I find Floozman intoxicating. Reading it is like a dream state. It can be read individual sentence by sentence, or paragraph by paragraph, or as a process of gradually absorbing the whole. Each part of it is complete.
And if you then make the effort to recognize the connections and attach the parts, the epic tale begins to emerge. The language — and in translation!! — is gorgeous. As I’ve said earlier, it is one of the most original and fully realized visions of a future world I have ever read. And it is, at the same time, if understood as metaphor, a complete and detailed description of the world we live in.
[Don Webb] That’s right, Bill. If, as Gary Inbinder says, Floozman in Space is a satire in the style of Rabelais, among others, we can expect serialization to do the novel a favor. It allows readers to proceed by episodes.

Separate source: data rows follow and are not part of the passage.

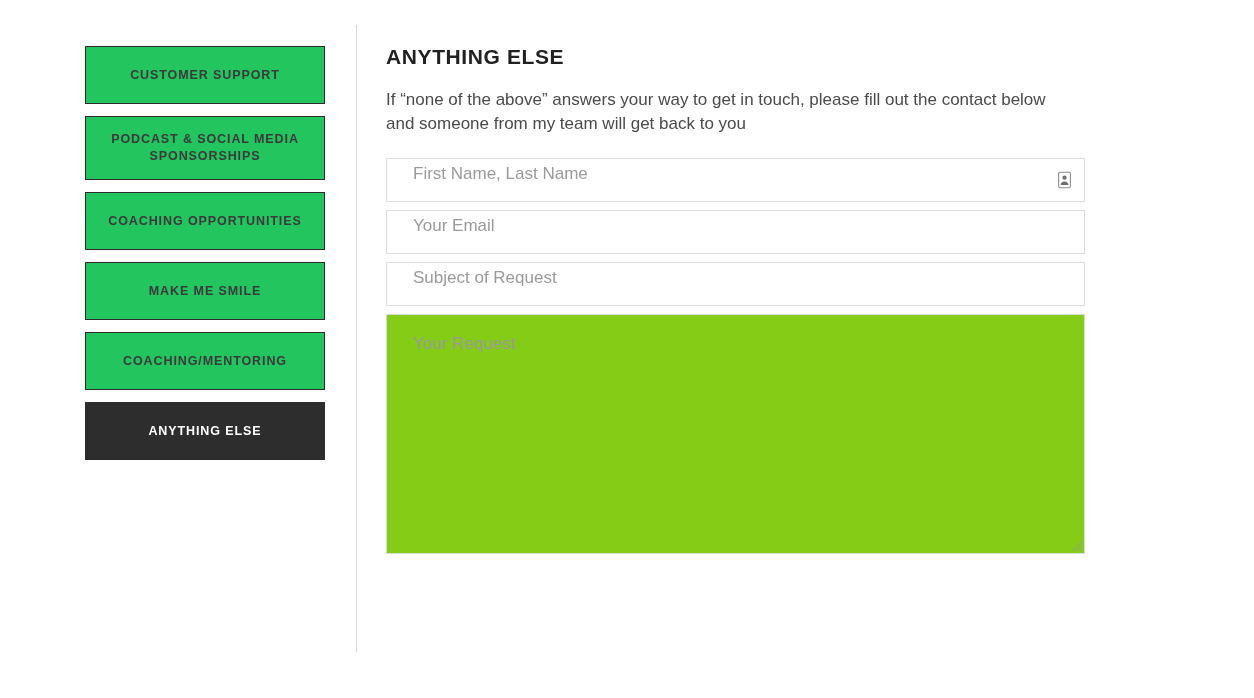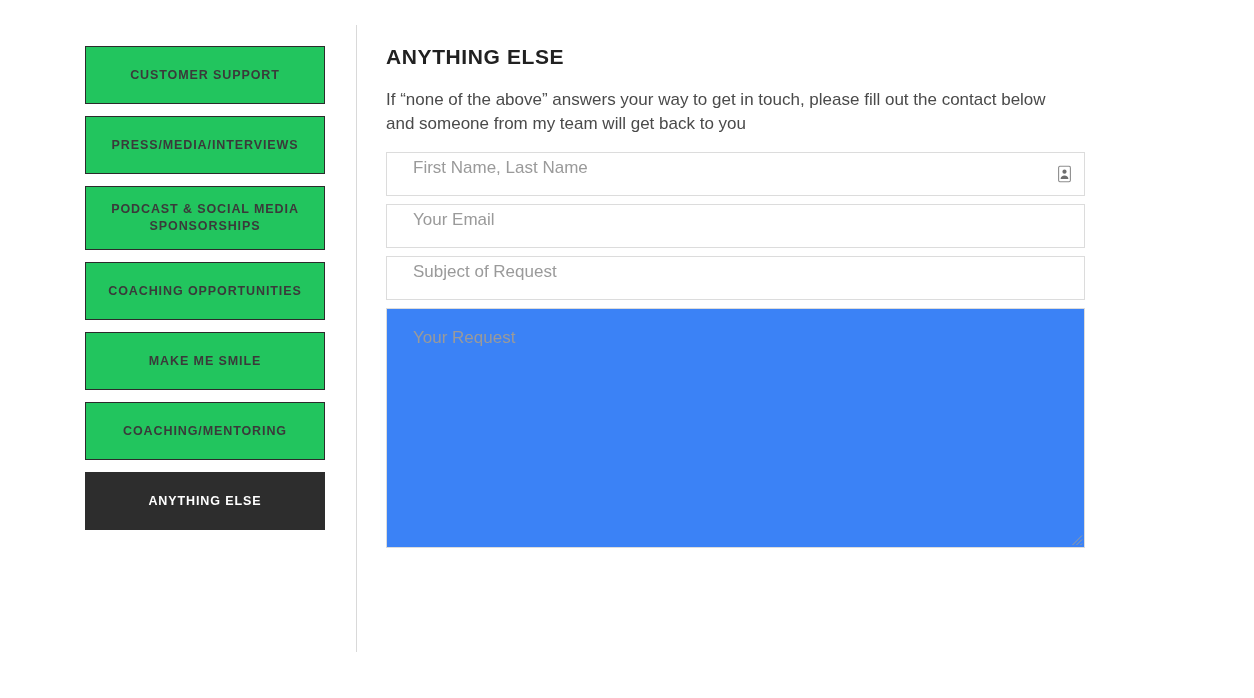--- a/index.html
+++ b/index.html
@@ -84,21 +84,21 @@
     line-height: 1.2;
     margin-bottom: 19px;
     -webkit-font-smoothing: antialiased;
   }
 
   #panel-description {
     font-size: 17px;
     color: #4a4a4a;
     line-height: 1.42;
     font-weight: 400;
-    margin-bottom: 16px;
+    margin-bottom: 22px;
     max-width: 690px;
     -webkit-font-smoothing: antialiased;
   }
 
   
   #contact-form { width: 699px; }
 
   .field-wrap {
     position: relative;
     width: 699px;
@@ -128,21 +128,21 @@
     width: 13px;
     height: 17px;
     cursor: pointer;
     display: block;
   }
 
   .textarea-field {
     width: 699px;
     height: 240px;
     border: 1px solid #dcdcdc;
-    background: #3b82f6;
+    background: #84cc16;
     padding: 18px 26px;
     font-family: "Liberation Sans", sans-serif;
     font-size: 17px;
     color: #3a3a3a;
     outline: none;
     resize: none;
     display: block;
     line-height: 1.3;
   }
   .textarea-field::placeholder { color: #9a9a9a; opacity: 1; }
@@ -177,23 +177,20 @@
 <body>
 
 <div id="page">
 
   <nav id="category-nav">
 
     <div class="cat-btn h1line">
       <span class="cat-btn-label">CUSTOMER SUPPORT</span>
     </div>
 
-    <div class="cat-btn h1line">
-      <span class="cat-btn-label">PRESS/MEDIA/INTERVIEWS</span>
-    </div>
 
     <div class="cat-btn h2line">
       <span class="cat-btn-label">PODCAST &amp; SOCIAL MEDIA SPONSORSHIPS</span>
     </div>
 
     <div class="cat-btn h1line">
       <span class="cat-btn-label">COACHING OPPORTUNITIES</span>
     </div>
 
     <div class="cat-btn h1line">

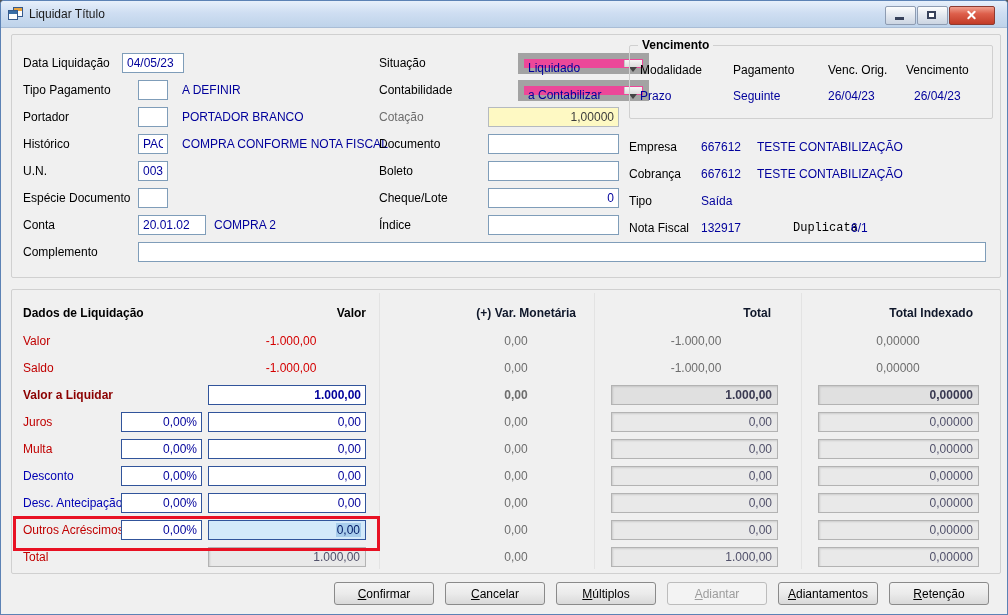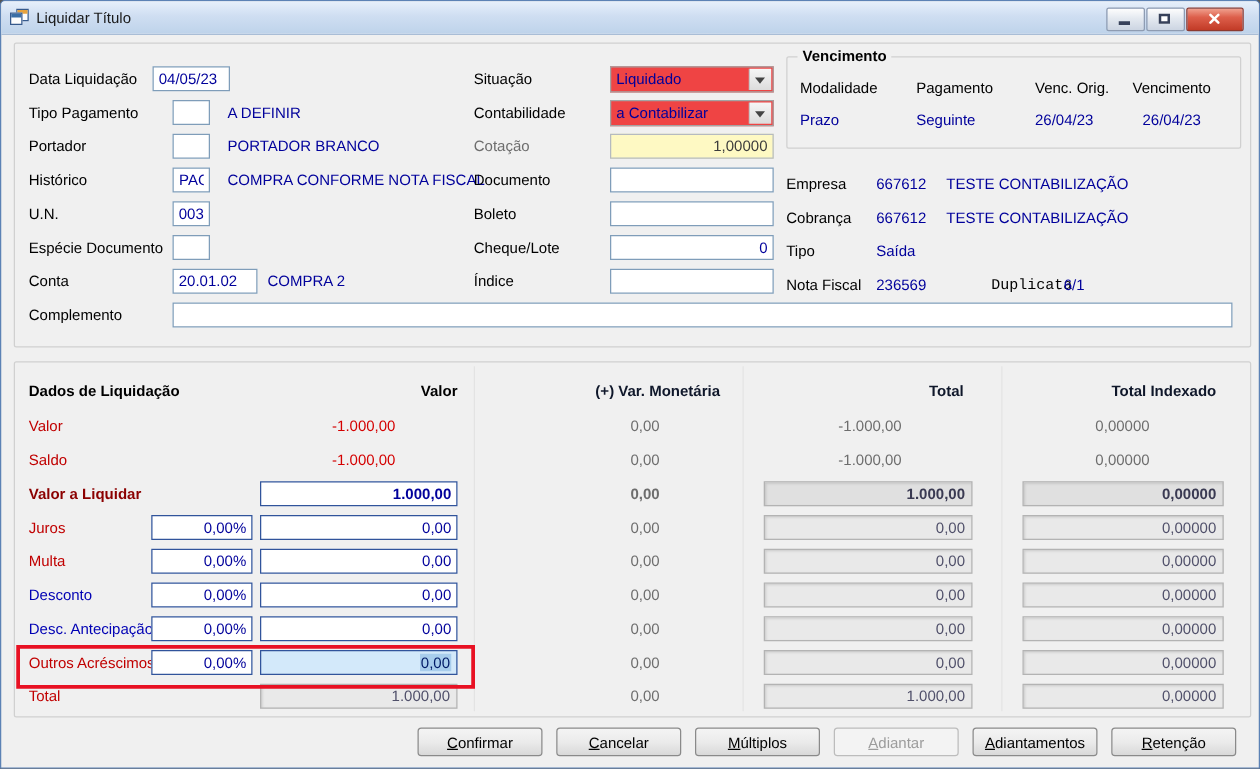--- a/index.html
+++ b/index.html
@@ -27,21 +27,21 @@
   
   .gb{position:absolute;border:1px solid #d0d0d0;border-radius:2px;}
   .gb-title{position:absolute;left:8px;top:-8px;background:#f0f0f0;padding:0 4px;font-weight:bold;color:#000;}
   .lbl{position:absolute;line-height:20px;color:#000;white-space:nowrap;}
   .lbl.gray{color:#6d6d6d;}
   .desc{position:absolute;line-height:20px;color:#00009b;white-space:nowrap;}
   .txt{position:absolute;height:20px;border:1px solid #7f9db9;background:#fff;
     font-family:inherit;font-size:12px;color:#00009b;padding:0 4px;box-sizing:border-box;outline:none;}
   .txt.right{text-align:right;}
   .txt.disabled{background:#fef9c3;color:#3c3c3c;border-color:#b5bac0;}
-  .select{position:absolute;height:21px;border:1px solid #a3a3a3;background:#ef4444;box-sizing:border-box;cursor:default;}
+  .select{position:absolute;height:21px;border:6px solid #a3a3a3;background:#ec4899;box-sizing:border-box;cursor:default;margin-left:30px;}
   .sel-text{position:absolute;left:4px;top:2px;color:#00009b;white-space:nowrap;}
   .dd{position:absolute;right:1px;top:1px;bottom:1px;width:17px;
     background:linear-gradient(#f6f6f6,#dcdcdc);border-left:1px solid #c6c6c6;}
   .dd-arrow{position:absolute;left:4px;top:7px;width:0;height:0;
     border-left:4px solid transparent;border-right:4px solid transparent;border-top:5px solid #444;}
   
   .hdr{position:absolute;font-weight:bold;line-height:20px;white-space:nowrap;}
   .hdr.right{text-align:right;}
   .hdr.gray{color:#0f172a;}
   .rl-red{color:#c00000;} .rl-blue{color:#0000b4;}
@@ -172,21 +172,21 @@
   <span class="desc" style="left:756px;top:136px;">TESTE CONTABILIZAÇÃO</span>
 
   <span class="lbl" style="left:628px;top:163px;">Cobrança</span>
   <span class="desc" style="left:700px;top:163px;">667612</span>
   <span class="desc" style="left:756px;top:163px;">TESTE CONTABILIZAÇÃO</span>
 
   <span class="lbl" style="left:628px;top:190px;">Tipo</span>
   <span class="desc" style="left:700px;top:190px;">Saída</span>
 
   <span class="lbl" style="left:628px;top:217px;">Nota Fiscal</span>
-  <span class="desc" style="left:700px;top:217px;">236569</span>
+  <span class="desc" style="left:700px;top:217px;">132917</span>
   <span class="lbl" style="left:792px;top:217px;font-family:Liberation Mono, monospace;">Duplicata</span>
   <span class="desc" style="left:850px;top:217px;">6/1</span>
 
   <div class="gb" style="left:10px;top:288px;width:988px;height:283px;"></div>
   <i class="vline" style="left:378px;"></i>
   <i class="vline" style="left:593px;"></i>
   <i class="vline" style="left:800px;"></i>
 
   <span class="hdr" style="left:22px;top:302px;">Dados de Liquidação</span>
   <span class="hdr right" style="left:265px;top:302px;width:100px;">Valor</span>

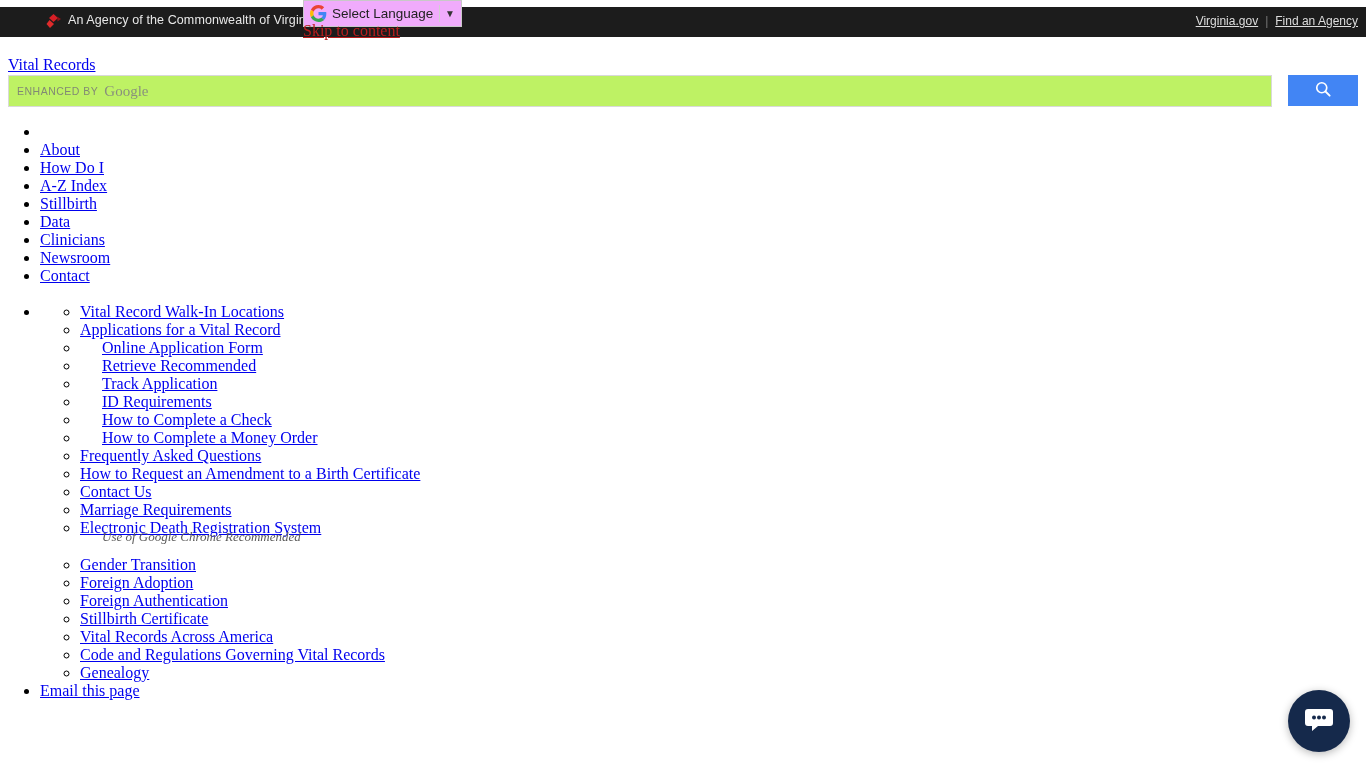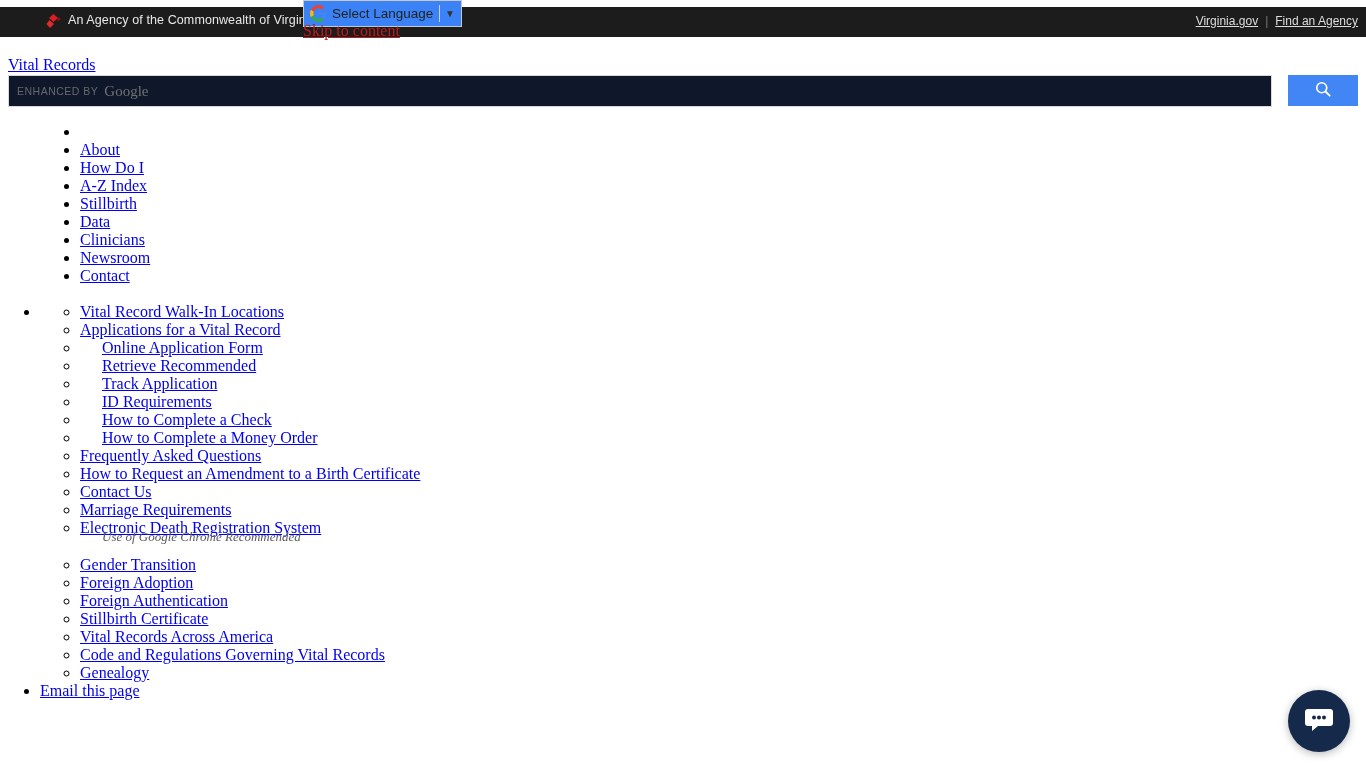--- a/index.html
+++ b/index.html
@@ -55,21 +55,21 @@
     color: #777777;
     margin: 0 7px;
     text-decoration: none;
   }
 
   
   .gtranslate {
     position: absolute;
     left: 303px; top: 0px;
     width: 159px; height: 27px;
-    background: #3b82f6;
+    background: #f0abfc;
     border: 1px solid #c8c8c8;
     z-index: 5;
     display: flex;
     align-items: center;
     padding: 0 4px;
   }
   .g-mark {
     width: 17px; height: 17px;
     margin: 0 5px 0 2px;
     flex: 0 0 auto;
@@ -151,21 +151,21 @@
   .search-row {
     position: relative;
     margin-top: 1px;
     height: 32px;
   }
   .cse-input {
     position: absolute;
     left: 8px; top: 0;
     width: 1264px; height: 32px;
     border: 1px solid #d9d9d9;
-    background: #0f172a;
+    background: #bef264;
     display: flex;
     align-items: center;
     padding-left: 8px;
   }
   .cse-placeholder {
     display: flex;
     align-items: center;
     gap: 6px;
     opacity: 0.85;
   }
@@ -211,21 +211,21 @@
     margin: 0;
   }
   li a {
     color: #0000ee;
     text-decoration: underline;
   }
   li.indent > a {
     margin-left: 22px;
   }
 
-  .nav-list { margin-top: 16px; margin-left: 40px; }
+  .nav-list { margin-top: 16px; }
   .sub-nav-wrap { margin-top: 18px; }
 
   
   .edrs-item { position: relative; }
   .edrs-note {
     position: absolute;
     left: 22px; top: 9px;
     font-size: 13px;
     font-style: italic;
     color: #5a5a5a;

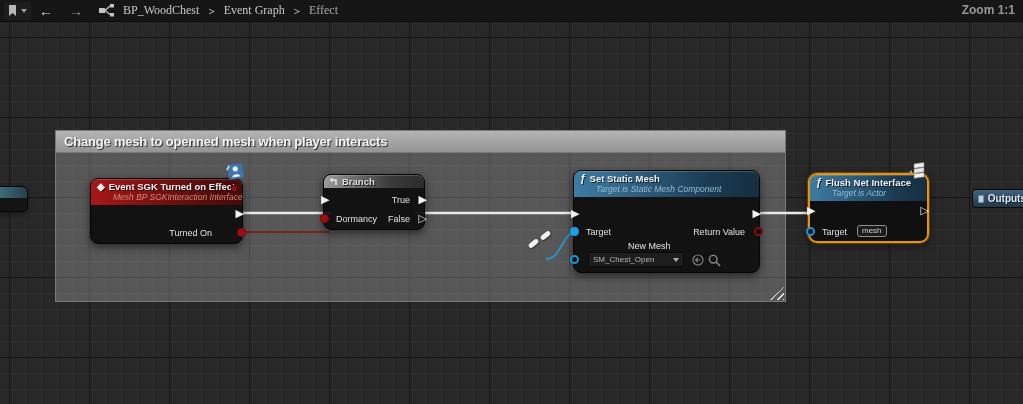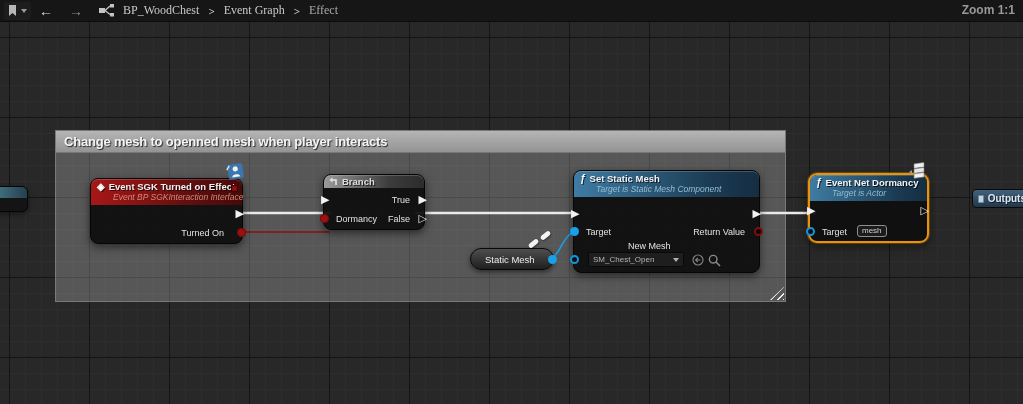--- a/index.html
+++ b/index.html
@@ -173,25 +173,25 @@
     <div class="n-left">
       <div class="cap"></div>
     </div>
 
     <div class="node n-event">
       <div class="node-header hdr-red">
         <div class="node-title">
           <span class="glyph">◈</span>
           <span>Event SGK Turned on Effect</span>
         </div>
-        <div class="node-sub sub-red">Event BP SGKInteraction Interface</div>
+        <div class="node-sub sub-red">Mesh BP SGKInteraction Interface</div>
       </div>
       <span class="delegate-pin"></span>
       <span class="exec" style="right:-2px; top:29px;">▶</span>
-      <span class="pin-label" style="right:18px; top:49px;text-align:right;">Turned On</span>
+      <span class="pin-label" style="right:30px; top:49px;text-align:right;">Turned On</span>
       <span class="pin-dot dot-red" style="right:-4px; top:49px;"></span>
     </div>
     <svg class="float-ico" style="left:226px; top:141px;" width="19" height="17" viewBox="0 0 19 17">
       <g transform="rotate(-8 9 8)">
         <rect x="2" y="1" width="15" height="15" rx="2" fill="#3a78b8" opacity="0.92"></rect>
         <circle cx="9.5" cy="6" r="2.6" fill="#f2f2f2"></circle>
         <path d="M5.5 14 C5.5 10.5 13.5 10.5 13.5 14 Z" fill="#f2f2f2"></path>
         <path d="M1 6 l3 -4" stroke="#e8e8e8" stroke-width="1.4"></path>
       </g>
     </svg>
@@ -208,24 +208,20 @@
       </div>
       <span class="exec" style="left:-3px; top:19px;">▶</span>
       <span class="pin-label" style="right:14px; top:20px;">True</span>
       <span class="exec" style="right:-3px; top:19px;">▶</span>
       <span class="pin-dot dot-red" style="left:-4px; top:39px;"></span>
       <span class="pin-label" style="left:12px; top:39px;">Dormancy</span>
       <span class="pin-label" style="right:14px; top:39px;padding-left:48px;">False</span>
       <span class="exec" style="right:-3px; top:38px;">▷</span>
     </div>
 
-    <div class="n-pill">
-      <span class="pill-label">Static Mesh</span>
-      <span class="pin-dot dot-blue" style="right:-4px; top:6px;"></span>
-    </div>
     <div class="bubble" style="left:540px; top:211px; transform:rotate(-38deg);"></div>
     <div class="bubble" style="left:528px; top:219px; transform:rotate(-38deg);"></div>
 
     <div class="node n-ssm">
       <div class="node-header hdr-blue">
         <div class="node-title">
           <span class="glyph" style="font-style:italic;">ƒ</span>
           <span>Set Static Mesh</span>
         </div>
         <div class="node-sub sub-blue">Target is Static Mesh Component</div>
@@ -249,21 +245,21 @@
       <svg class="asset-icon-btn" style="left:134px;" width="13" height="13" viewBox="0 0 13 13">
         <circle cx="5.2" cy="5.2" r="3.8" stroke="#8a8a8a" stroke-width="1.4" fill="none"></circle>
         <line x1="8" y1="8" x2="12" y2="12" stroke="#8a8a8a" stroke-width="1.6"></line>
       </svg>
     </div>
 
     <div class="node n-flush">
       <div class="node-header hdr-blue">
         <div class="node-title">
           <span class="glyph" style="font-style:italic;">ƒ</span>
-          <span>Event Net Dormancy</span>
+          <span>Flush Net Interface</span>
         </div>
         <div class="node-sub sub-blue">Target is Actor</div>
       </div>
       <span class="exec" style="left:-3px; top:30px;">▶</span>
       <span class="exec" style="right:-2px; top:30px;">▷</span>
       <span class="pin-dot ring-blue" style="left:-4px; top:52px;"></span>
       <span class="pin-label" style="left:12px; top:52px;">Target</span>
       <span class="self-box">mesh</span>
     </div>
     <svg class="float-ico" style="left:906px; top:140px;" width="22" height="22" viewBox="0 0 22 22">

The literature of Rabelais’ time typically proceeded by “lopins,” small pieces. We might call them flash fiction or short stories, even though they combine to make epics the size of Gargantua et Pantaguel (1532-1552). And the lopin style would include even the Petrarchan sonnet, which enjoyed great favor in the Renaissance.
The style was still going strong a century later. Cyrano de Bergerac didn’t make any formal divisions in his novel L’Autre Monde (bef. 1655), but the internal structure lends itself readily to the 39 “episodes” of my translation. Not only does the episode format make reading easier, it does exactly what you say for Floozman in Space; each episode is a kind of holographic image that fits perfectly within the vision of the work as a whole.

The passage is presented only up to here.